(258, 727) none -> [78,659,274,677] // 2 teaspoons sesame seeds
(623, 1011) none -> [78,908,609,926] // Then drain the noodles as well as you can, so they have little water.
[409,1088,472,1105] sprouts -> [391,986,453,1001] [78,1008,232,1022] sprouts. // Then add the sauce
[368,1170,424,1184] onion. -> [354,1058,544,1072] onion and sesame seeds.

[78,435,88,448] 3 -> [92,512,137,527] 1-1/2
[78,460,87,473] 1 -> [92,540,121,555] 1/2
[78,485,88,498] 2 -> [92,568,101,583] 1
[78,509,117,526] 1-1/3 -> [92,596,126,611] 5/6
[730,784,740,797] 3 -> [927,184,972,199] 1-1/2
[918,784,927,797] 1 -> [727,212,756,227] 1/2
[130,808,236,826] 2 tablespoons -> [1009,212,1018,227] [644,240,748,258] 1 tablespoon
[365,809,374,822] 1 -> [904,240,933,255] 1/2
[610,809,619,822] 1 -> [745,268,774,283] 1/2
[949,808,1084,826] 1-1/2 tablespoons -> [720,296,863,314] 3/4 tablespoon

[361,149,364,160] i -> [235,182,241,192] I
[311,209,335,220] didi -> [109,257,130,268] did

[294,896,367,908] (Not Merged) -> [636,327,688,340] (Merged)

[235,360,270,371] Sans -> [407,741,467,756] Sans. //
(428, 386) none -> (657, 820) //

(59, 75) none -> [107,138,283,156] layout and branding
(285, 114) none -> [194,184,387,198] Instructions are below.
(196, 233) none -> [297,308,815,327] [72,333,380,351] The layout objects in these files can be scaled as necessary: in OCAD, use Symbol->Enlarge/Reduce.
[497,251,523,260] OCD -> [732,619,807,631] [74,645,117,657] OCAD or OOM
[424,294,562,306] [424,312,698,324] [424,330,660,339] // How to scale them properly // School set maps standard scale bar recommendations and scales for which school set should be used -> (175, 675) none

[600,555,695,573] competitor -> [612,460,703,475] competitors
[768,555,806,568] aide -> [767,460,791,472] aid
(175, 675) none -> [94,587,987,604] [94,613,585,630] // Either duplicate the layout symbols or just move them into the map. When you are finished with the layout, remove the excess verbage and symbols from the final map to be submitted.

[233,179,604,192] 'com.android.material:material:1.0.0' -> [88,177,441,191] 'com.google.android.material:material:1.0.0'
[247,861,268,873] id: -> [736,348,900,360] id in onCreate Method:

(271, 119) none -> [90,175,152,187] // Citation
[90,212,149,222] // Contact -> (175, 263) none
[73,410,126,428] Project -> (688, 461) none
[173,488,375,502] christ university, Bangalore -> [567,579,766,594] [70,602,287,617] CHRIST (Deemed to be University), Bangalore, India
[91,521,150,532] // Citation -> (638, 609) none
■ ■ ■
# DIRECTIONS FOR THIS TASK
Wherever the string "Citation" appears in the data above, copy the line it sits in.

# RESPONSE BELOW
(271, 119) none -> [90,175,152,187] // Citation
[91,521,150,532] // Citation -> (638, 609) none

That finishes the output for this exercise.